I can’t look at this photo without seeing what seems to be this flower gesturing “come hither”. It just looks to me like it has an outstretched hand with fingers curled and the index finger beckoning.
Well of course that’s really what flowers are about. The plants make themselves beautiful and attractive so that their preferred pollinators won’t be able to resist them.
A few years ago I discovered some of the philosophy and science of complexity and it hugely increased my understanding of the world. If you search my blog for “complexity” and/or “complex adaptive systems” you’ll find several articles about it. One of the features of complex systems is the presence of “attractors”.
Attractors are like organising nodes. They influence the flow of energy and information in the system and partly influence the physical forms and shapes which emerge.

These knots in a tree are the kind of pattern I visualise when I think of attractors.

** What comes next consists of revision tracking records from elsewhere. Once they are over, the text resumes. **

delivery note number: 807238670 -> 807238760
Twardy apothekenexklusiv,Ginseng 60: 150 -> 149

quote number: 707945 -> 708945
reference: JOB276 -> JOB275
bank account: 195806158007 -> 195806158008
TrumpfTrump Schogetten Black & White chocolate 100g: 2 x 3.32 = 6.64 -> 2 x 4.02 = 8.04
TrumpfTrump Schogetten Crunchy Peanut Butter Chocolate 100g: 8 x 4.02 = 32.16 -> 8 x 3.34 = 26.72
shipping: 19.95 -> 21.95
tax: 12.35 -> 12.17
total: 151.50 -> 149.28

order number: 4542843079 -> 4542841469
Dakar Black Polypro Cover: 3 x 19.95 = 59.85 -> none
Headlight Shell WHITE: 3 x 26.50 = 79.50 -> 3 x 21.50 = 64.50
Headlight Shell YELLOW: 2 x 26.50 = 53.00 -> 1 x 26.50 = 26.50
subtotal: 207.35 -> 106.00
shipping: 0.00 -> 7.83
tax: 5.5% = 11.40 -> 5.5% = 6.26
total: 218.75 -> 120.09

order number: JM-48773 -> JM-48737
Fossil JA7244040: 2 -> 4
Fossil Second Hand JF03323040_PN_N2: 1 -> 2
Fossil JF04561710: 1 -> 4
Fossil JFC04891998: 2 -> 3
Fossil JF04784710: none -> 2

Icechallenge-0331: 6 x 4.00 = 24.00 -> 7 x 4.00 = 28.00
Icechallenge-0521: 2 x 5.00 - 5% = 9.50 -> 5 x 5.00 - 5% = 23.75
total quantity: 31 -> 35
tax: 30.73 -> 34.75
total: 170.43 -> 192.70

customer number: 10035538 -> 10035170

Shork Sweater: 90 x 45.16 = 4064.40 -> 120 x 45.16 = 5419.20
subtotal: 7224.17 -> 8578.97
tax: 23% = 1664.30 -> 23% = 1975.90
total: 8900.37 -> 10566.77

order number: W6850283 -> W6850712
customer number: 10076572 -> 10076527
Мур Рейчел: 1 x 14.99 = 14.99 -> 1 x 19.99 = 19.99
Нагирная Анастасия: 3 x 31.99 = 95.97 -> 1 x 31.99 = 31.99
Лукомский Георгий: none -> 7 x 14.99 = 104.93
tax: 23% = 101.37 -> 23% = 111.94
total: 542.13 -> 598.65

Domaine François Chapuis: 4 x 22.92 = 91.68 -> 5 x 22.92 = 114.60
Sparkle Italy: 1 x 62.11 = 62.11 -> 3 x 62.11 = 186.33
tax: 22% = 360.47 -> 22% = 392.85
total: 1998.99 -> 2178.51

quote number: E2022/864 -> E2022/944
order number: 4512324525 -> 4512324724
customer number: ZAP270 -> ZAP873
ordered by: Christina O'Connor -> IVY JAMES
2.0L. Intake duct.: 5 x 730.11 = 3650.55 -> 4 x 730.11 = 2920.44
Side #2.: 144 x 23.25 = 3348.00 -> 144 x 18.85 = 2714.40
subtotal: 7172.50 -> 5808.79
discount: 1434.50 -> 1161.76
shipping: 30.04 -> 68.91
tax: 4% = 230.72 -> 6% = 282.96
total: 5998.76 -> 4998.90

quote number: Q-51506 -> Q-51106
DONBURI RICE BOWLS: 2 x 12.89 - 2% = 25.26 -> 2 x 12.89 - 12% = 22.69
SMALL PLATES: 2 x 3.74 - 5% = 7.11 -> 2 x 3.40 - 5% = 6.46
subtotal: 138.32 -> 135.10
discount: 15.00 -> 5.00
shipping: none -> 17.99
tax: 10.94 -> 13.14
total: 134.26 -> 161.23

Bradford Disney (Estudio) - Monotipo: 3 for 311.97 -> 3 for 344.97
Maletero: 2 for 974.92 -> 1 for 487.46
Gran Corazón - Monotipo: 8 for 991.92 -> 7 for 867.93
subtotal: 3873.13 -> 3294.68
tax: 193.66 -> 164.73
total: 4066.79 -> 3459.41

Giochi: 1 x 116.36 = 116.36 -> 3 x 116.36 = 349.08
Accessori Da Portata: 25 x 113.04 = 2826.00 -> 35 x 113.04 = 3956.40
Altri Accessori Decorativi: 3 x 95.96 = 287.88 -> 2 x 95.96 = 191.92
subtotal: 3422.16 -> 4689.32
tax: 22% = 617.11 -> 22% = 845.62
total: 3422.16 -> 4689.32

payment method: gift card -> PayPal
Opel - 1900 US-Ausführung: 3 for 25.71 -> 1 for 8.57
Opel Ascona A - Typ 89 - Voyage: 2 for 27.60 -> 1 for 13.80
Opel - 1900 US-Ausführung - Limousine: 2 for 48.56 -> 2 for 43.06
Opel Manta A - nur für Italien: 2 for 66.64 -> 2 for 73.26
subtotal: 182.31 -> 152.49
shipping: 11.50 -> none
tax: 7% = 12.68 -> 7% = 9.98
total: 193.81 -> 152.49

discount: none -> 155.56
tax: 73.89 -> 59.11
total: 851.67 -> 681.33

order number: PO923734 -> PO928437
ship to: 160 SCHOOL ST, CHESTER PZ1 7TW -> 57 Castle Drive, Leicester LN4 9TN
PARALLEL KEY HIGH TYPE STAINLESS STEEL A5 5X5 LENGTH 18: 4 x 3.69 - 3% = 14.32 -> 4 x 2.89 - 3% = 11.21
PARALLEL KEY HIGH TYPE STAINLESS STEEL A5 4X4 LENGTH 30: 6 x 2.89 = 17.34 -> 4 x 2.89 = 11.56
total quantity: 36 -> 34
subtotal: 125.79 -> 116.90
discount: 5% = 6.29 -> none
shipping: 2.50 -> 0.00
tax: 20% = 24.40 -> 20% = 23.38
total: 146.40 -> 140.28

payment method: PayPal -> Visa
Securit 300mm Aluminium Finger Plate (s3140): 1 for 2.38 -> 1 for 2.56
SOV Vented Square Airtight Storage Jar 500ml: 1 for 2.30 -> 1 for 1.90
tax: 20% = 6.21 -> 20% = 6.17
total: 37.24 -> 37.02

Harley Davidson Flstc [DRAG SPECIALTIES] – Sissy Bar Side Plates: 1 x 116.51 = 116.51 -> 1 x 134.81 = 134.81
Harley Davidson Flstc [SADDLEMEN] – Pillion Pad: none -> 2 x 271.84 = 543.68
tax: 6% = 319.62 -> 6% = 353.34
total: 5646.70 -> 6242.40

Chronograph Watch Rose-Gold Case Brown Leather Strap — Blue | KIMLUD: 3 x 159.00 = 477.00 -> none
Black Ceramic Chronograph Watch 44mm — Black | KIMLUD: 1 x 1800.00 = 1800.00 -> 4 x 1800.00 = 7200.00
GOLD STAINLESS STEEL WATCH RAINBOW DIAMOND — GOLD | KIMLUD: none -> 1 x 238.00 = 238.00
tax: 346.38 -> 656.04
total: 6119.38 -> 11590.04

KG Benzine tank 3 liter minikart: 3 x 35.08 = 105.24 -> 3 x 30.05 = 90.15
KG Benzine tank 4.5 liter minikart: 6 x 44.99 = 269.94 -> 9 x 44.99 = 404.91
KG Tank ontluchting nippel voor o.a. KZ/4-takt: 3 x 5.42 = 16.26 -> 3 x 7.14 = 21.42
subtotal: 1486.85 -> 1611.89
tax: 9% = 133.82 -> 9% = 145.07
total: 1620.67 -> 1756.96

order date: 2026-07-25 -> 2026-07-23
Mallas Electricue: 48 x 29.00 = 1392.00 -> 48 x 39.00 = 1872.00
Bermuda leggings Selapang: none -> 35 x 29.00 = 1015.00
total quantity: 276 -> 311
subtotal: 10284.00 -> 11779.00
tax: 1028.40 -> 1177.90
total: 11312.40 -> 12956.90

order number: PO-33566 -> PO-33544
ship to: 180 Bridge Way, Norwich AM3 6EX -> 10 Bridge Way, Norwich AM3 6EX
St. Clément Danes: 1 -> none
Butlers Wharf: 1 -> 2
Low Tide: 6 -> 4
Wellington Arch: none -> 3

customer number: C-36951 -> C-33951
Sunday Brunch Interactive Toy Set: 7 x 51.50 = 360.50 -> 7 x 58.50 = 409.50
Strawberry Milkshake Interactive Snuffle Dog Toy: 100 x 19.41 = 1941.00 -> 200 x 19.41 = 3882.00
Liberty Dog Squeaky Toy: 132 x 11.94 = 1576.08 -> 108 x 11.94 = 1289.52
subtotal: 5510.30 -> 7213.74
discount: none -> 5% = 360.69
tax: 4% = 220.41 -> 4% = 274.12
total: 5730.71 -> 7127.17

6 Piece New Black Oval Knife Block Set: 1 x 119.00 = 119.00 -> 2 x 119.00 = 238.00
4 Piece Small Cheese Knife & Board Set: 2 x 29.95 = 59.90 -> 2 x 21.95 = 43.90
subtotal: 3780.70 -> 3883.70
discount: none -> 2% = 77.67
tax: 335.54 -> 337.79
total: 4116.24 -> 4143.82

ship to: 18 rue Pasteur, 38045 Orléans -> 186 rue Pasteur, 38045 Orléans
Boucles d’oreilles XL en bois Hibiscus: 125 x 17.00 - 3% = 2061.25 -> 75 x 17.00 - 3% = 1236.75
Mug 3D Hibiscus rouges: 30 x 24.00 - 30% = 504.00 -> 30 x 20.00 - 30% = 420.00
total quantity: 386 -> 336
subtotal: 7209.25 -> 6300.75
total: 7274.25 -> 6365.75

There are three types of attractor – point attractors which organise around a single point (think of whirlpools or black holes), loop attractors which have two points which interact (creating alternating states, polarities and interlinked opposites), and chaos, or “strange” attractors, where a number of points are active together creating complex, and often perplexing patterns.
I think you can see the effects of attractors in natural physical forms but I think they also exist in our psyche. Certain events, experiences and habits develop the features of attractors, keeping us stuck in the same place, cycling around and around established loops, or pulling us into feelings of chaos and confusion.
Maybe you’ve come across the idea of describing stepping stones in your life or chapters in your personal story. We can also use this idea of attractors which are related to significant life events. That can help us make sense of things.
But more than this I think we can use attractors positively, through deliberate patterns of thought and behaviour. That’s how we create new habits, and break free of old ones.